Things quickly escalated from there. “20mins into the dinner I over hear a conversation at the end of the table where we sat the older people like our parents and grandparents,” Jeana went on to say. “I heard my mother say ‘Excuse me?’ Then I heard Zoé's father say ‘It just isn't natural.’”

More from LittleThings: Cue The Applause For A Fifth Grade Class Who Expertly Got Their Homophobic Substitute Fired

What did Jeana overhear?

Jeana was naturally curious about what she overheard and wanted to get to the bottom of it. She might now wish she had not. “I asked what was going on and the whole end of the table got silent,” Jeana recalled. “Zoé's father said that he was happy for us but he doesn't like that I'm a girl. I asked him what did he mean by that and he told me our whole engagement was a joke. He actually started to look around for some type of back up.”

Her father-in-law does not approve of her relationship and she has had enough.

This enraged Jeana and she acted accordingly. “I laughed and told him if he felt that way not to come to the wedding,” she went on to say. “He got very upset and told me I can't tell him what to do and he is going to go anyways. I put my foot down and said no your not. For years I had to sit and listen to him talk down on me and Zoé's relationship but this time I wasn't letting it happen.”

Your invitation has been rescinded.

Once Jeana calmed down, she had a few regrets. “After the party Zoé's mother told me that her family isn't attending the wedding because I told Her husband he couldn't come. Now Zoé is extremely upset and has been crying since we got home,” she explains.

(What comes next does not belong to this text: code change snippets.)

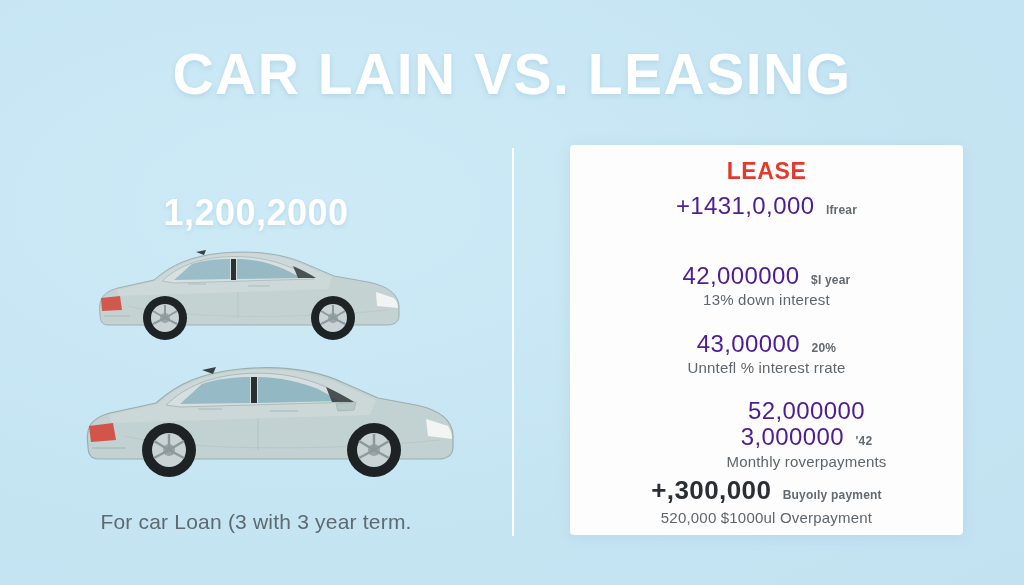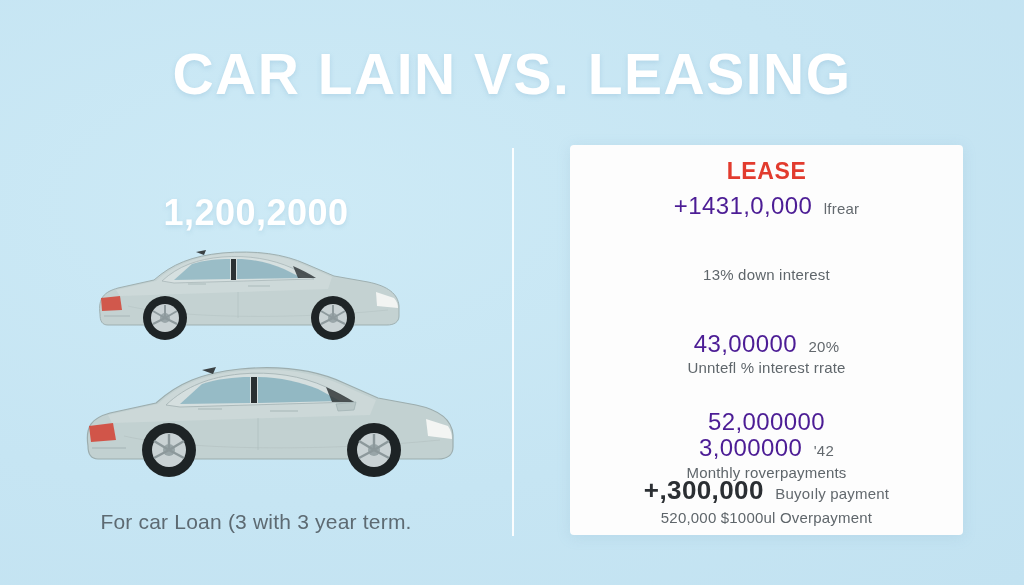"lfrear" .unit { font-size: 15px -> 12px; font-weight: normal -> bold }
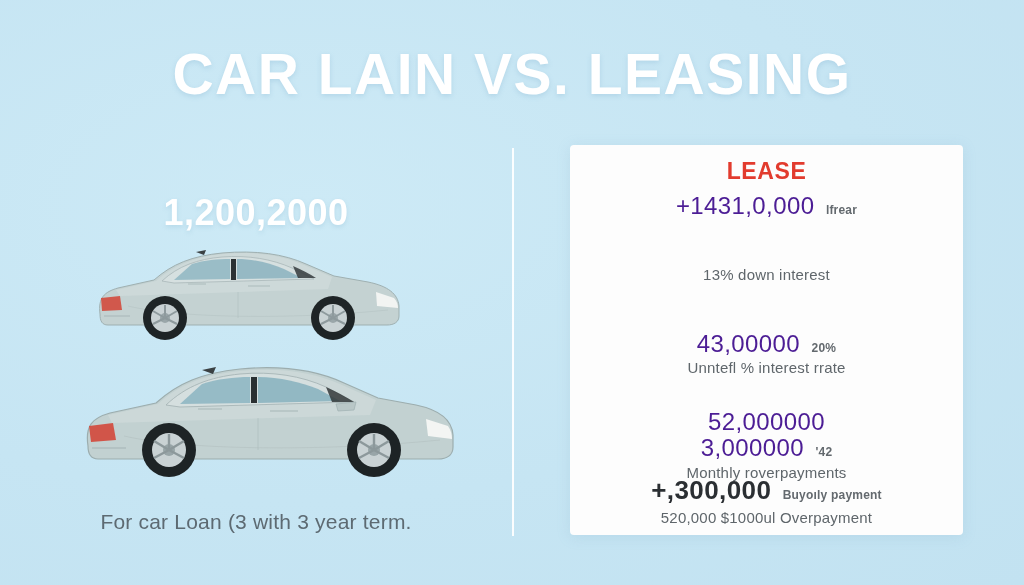"42,000000 $I year" div.line-main { html: none -> <div> <span>42,000000</span> <span>$I year</span> </div> }
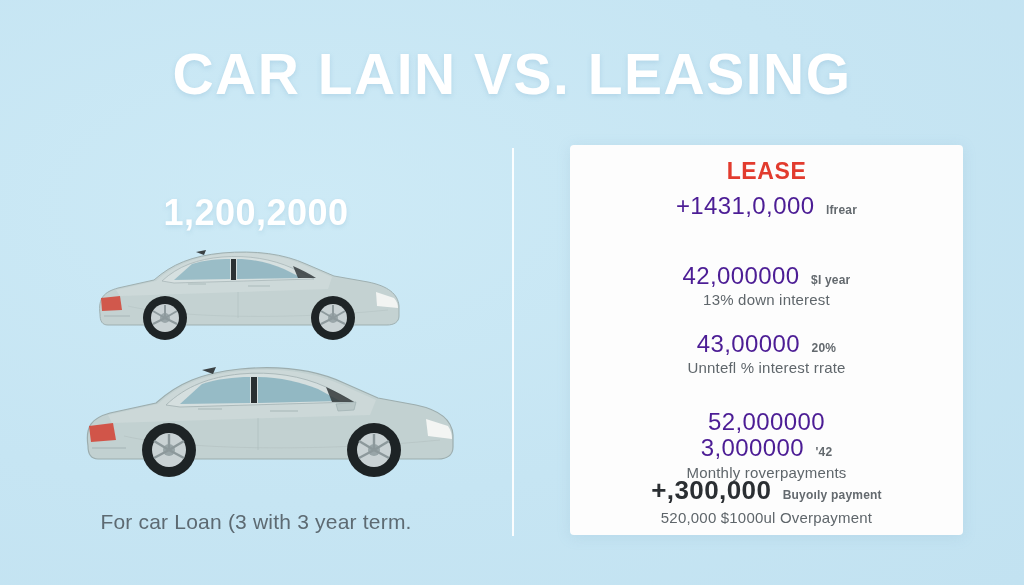"52,000000" #row-4 { margin-left: none -> 40px; top: 264px -> 253px }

She ended her post asking for advice on how to proceed.

A forum divided.

Reddit was pretty divided on who was in the wrong here. Everyone agreed that what Zoé’s father said was horrible, but many do not think Jeana should have made a decision without consulting Zoé first. The situation could have been handled differently all around.

Couples should make decisions together.

“You don't unilaterally decide something for both of you as a couple,” advised one user. “That's not cool no matter how much her father deserved it.”

Another Reddit user broke it down further for Jeana: “Number 1 rule of a successful marriage is to communicate with each other and let your spouse set the appropriate boundaries for their family. If you start setting boundaries with the other's family, it just isn't gonna work out.”

A different take.

There were commenters who were firmly on team Jeana and believe that she did nothing wrong.

“Ask Zoe why she cares so much about people who do not love or respect her?” one user suggested. "Her father is homophobic, his family members who are currently supporting him are homophobic."

It is hard to cut someone out of your life.

The majority of users felt for both women. Many empathize with Jeana for having to deal with a homophobe but also want her to be cognizant of how difficult it is to be estranged from one’s family. There is always a part of you missing.

Hopefully Jeana can use Reddit’s feedback to work through this situation with Zoé.